Enola Holmes, whose name spelled backwards is Alone, feels very alone in her quest to maintain her independence in a time when women had few rights and had to answer to the men in their life for everything. Her free-spirited mother provided her with enough money to get by on her own, and instilled in her the strength and confidence to make it without having to answer to her brothers or a husband. She has opened a business for finding missing persons, calling herself "Miss Ivy Meshle." Knowing that nobody would think of doing business with a mere girl, she has invented Dr. Leslie T. Ragosten, Scientific Perditorian, to run the show. The good doctor is never around when clients come to call, oddly enough, so Ivy interviews the clients, assuring them Dr. R. will do the actual detective work.
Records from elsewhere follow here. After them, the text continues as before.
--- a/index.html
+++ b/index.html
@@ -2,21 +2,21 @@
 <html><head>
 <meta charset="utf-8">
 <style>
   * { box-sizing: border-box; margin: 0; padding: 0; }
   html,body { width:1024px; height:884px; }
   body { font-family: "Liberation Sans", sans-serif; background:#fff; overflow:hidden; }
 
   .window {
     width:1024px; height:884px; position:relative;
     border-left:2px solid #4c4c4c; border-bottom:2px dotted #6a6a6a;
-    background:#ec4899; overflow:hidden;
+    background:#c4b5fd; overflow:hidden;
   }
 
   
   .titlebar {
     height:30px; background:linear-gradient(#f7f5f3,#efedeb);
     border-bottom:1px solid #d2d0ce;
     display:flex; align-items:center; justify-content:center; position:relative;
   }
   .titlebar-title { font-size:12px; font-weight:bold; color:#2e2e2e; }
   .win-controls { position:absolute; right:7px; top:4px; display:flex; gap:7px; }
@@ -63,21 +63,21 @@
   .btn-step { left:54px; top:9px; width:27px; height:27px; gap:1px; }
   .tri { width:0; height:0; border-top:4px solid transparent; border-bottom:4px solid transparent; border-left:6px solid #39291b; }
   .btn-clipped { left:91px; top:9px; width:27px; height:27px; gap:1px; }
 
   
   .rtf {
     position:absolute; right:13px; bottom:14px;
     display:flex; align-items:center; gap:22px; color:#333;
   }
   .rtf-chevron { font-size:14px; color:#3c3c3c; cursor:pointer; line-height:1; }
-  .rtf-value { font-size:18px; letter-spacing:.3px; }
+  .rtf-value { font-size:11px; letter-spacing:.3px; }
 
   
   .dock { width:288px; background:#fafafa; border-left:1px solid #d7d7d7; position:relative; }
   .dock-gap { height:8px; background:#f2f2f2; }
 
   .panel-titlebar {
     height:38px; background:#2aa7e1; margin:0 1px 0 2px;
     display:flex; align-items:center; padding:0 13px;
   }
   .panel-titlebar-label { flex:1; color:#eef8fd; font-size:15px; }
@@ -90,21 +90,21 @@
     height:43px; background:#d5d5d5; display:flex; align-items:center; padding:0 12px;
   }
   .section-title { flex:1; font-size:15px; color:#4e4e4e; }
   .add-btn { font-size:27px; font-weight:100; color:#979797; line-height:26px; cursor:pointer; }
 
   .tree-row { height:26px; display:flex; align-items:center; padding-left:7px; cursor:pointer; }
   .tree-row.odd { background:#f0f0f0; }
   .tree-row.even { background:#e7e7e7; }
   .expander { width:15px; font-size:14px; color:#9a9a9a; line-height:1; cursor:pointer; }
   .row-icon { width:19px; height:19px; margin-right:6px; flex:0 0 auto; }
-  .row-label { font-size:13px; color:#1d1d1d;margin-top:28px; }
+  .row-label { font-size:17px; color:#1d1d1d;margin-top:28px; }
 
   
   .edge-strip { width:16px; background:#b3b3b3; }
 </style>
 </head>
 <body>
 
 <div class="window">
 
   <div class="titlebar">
She is shocked when one of the first clients to walk in is Dr. John Watson, the close friend of her brother Sherlock. He tells her his friend is in a very bad way, distraught because his sister is missing and he fears she is in danger. The case would involve finding herself. What a dilemma! Of course she can’t do this, but she is pleased to know that Sherlock is upset at her absence.
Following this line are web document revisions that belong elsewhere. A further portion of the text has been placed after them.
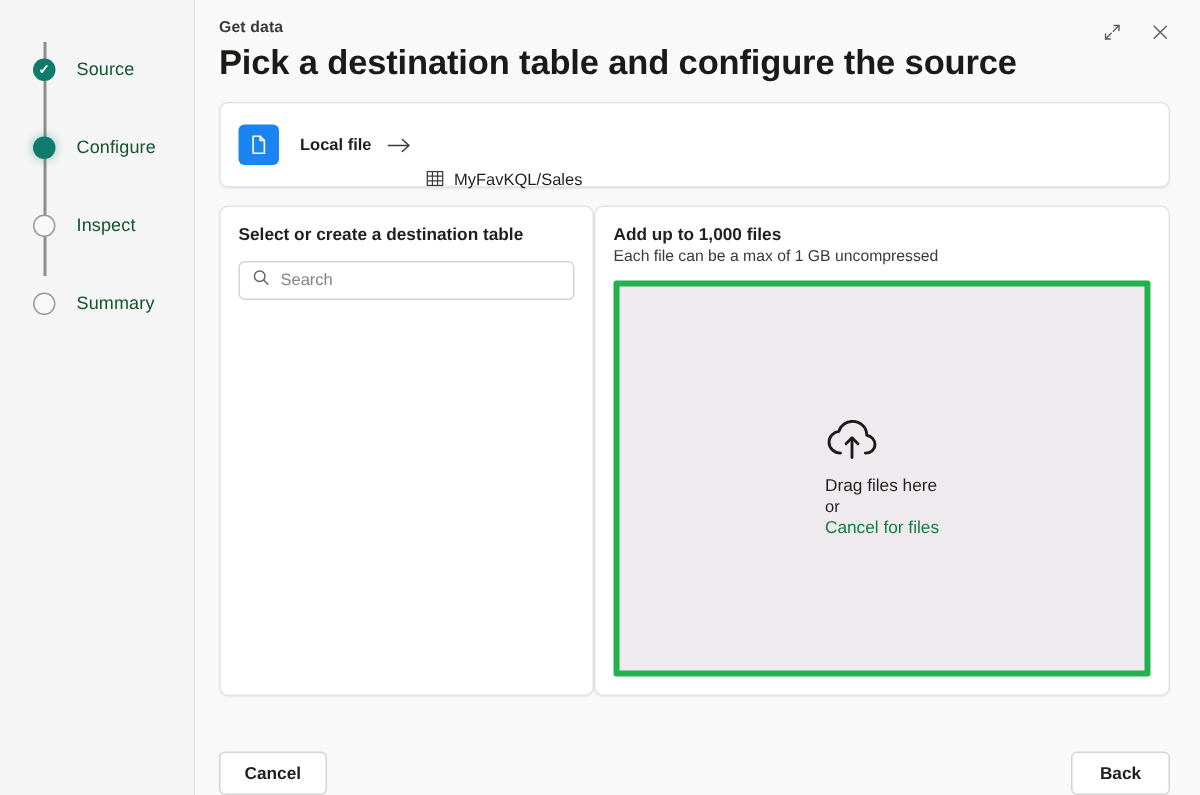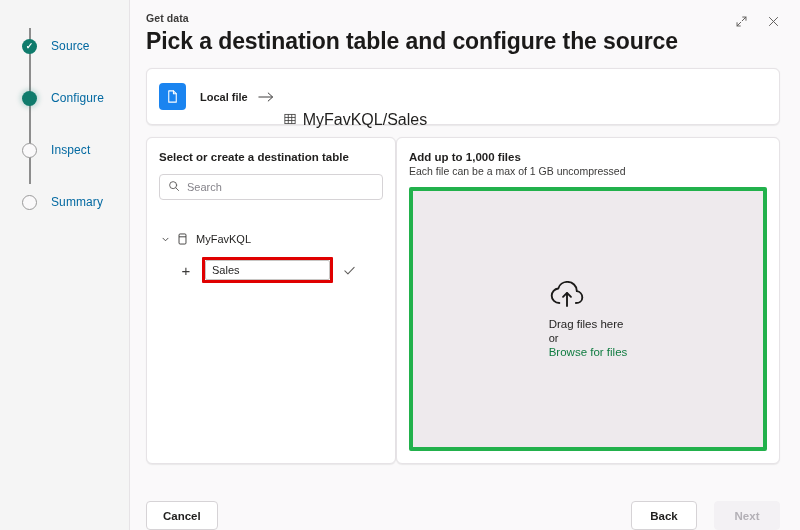--- a/index.html
+++ b/index.html
@@ -68,21 +68,21 @@
     left: 7px;
     top: 8px;
     width: 1.6px;
     height: 156px;
     background: #8d8d8d;
     z-index: 1;
   }
   .step-label {
     margin-left: 14px;
     font-size: 12px;
-    color: #0369a1;
+    color: #14532d;
     letter-spacing: .1px;
     white-space: nowrap;
   }
 
   
   .main {
     flex: 1 1 auto;
     position: relative;
     padding: 12px 20px 0 16px;
     display: flex;
@@ -142,21 +142,21 @@
     font-weight: bold;
     color: #201f1e;
   }
   .crumb-arrow {
     margin: 0 10px;
     color: #3b3a39;
     display: flex; align-items: center;
   }
   .crumb-tbl {
     display: flex; align-items: center; gap: 7px;
-    font-size: 16px;
+    font-size: 11px;
     color: #201f1e;
     margin-top: 47px;
   }
 
   
   .cols {
     display: flex;
     gap: 0;
     margin-top: 12px;
     flex: 1 1 auto;
@@ -192,21 +192,21 @@
   
   .search {
     height: 26px;
     border: 1px solid #d6d3d6;
     border-radius: 4px;
     background: #fff;
     display: flex;
     align-items: center;
     padding: 0 8px;
     gap: 7px;
-    margin-bottom: 28px;
+    margin-bottom: 16px;
   }
   .search input {
     border: 0; outline: 0;
     font-family: "Liberation Sans", sans-serif;
     font-size: 11px;
     color: #605e5c;
     background: transparent;
     width: 100%;
   }
   .search input::placeholder { color: #85838a; }
@@ -403,74 +403,45 @@
         <div class="search">
           <span>
             <svg width="12" height="12" viewBox="0 0 14 14" fill="none" stroke="#605e5c" stroke-width="1.1" stroke-linecap="round">
               <circle cx="6" cy="6" r="4.1"></circle>
                 <path d="M9.2 9.2l3.1 3.1"></path>
             </svg>
           </span>
           <input type="text" placeholder="Search" style="">
         </div>
 
-        <div class="tree">
-          <div class="tree-row">
-            <span class="chev">
-              <svg width="9" height="9" viewBox="0 0 12 12" fill="none" stroke="#3b3a39" stroke-width="1.15" stroke-linecap="round" stroke-linejoin="round">
-                <path d="M2.6 4.3L6 7.7l3.4-3.4"></path>
-              </svg>
-            </span>
-            <span class="db-ico">
-              <svg width="11" height="12" viewBox="0 0 12 13" fill="none" stroke="#3b3a39" stroke-width="1">
-                <rect x="2.2" y="1" width="7.6" height="11" rx="1.2"></rect>
-                <path d="M2.2 4.1h7.6"></path>
-              </svg>
-            </span>
-            <span class="tree-lbl">MyFavKQL</span>
-          </div>
-
-          <div class="tree-child">
-            <span class="plus">+</span>
-            <span class="redbox">
-              <input class="name-input" type="text" value="Sales" style="">
-            </span>
-            <span class="ok-check">
-              <svg width="13" height="13" viewBox="0 0 14 14" fill="none" stroke="#605e5c" stroke-width="1.1" stroke-linecap="round" stroke-linejoin="round">
-                <path d="M2 7.4l3.3 3.3L12 3.6"></path>
-              </svg>
-            </span>
-          </div>
-        </div>
       </div>
 
       <div class="card card-right">
         <div class="sec-title tight">Add up to 1,000 files</div>
         <div class="sec-sub">Each file can be a max of 1 GB uncompressed</div>
 
         <div class="dropzone">
           <div class="dz-inner">
             <div class="dz-cloud">
               <svg width="36" height="27" viewBox="0 0 40 30" fill="none" stroke="#1b1a19" stroke-width="2.1" stroke-linecap="round" stroke-linejoin="round">
                 <path d="M11.5 24.5C6.8 24.5 3 20.9 3 16.4c0-4.1 3.2-7.5 7.3-8 1.2-4.3 5.3-7.4 10.1-7.4 5.8 0 10.5 4.5 10.5 10v.3c3.5.5 6.1 3.4 6.1 6.9 0 3.9-3.2 6.3-7.1 6.3"></path>
                 <path d="M20 27.8V13.6"></path>
                 <path d="M15.6 17.6L20 13.2l4.4 4.4"></path>
               </svg>
             </div>
             <div class="dz-line1">Drag files here</div>
             <div class="dz-or">or</div>
-            <div class="dz-link">Browse for files</div>
+            <div class="dz-link">Cancel for files</div>
           </div>
         </div>
       </div>
 
     </div>
 
     <div class="footer">
       <button class="btn">Cancel</button>
       <div class="footer-right">
         <button class="btn">Back</button>
-        <button class="btn disabled">Next</button>
       </div>
     </div>
 
   </div>
 </div>
 
 </body></html>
Dr. Watson mentions another disappearance case, that of heiress Lady Cecily Alistair. Rumors abound that she has run away with a shopkeeper’s son, but he denies even knowing her. Using one of her disguises, she dresses as a gentlewoman and befriends Cecily’s mother, who allows her to try to find Cecily. Her quest takes her into the darkest, most dangerous areas of London, and brings her very close to danger, but her intelligence and skill carry her through safely.
Enola is an engaging character, and her adventures give us a lot of information about the social conditions of Victorian England through the eyes of the people who lived it. This is the second in the Enola Holmes series -- the first is THE CASE OF THE MISSING MARQUESS. Ms. Springer also has two other series for young readers, THE TALES OF ROWAN HOOD and THE TALES FROM CAMELOT.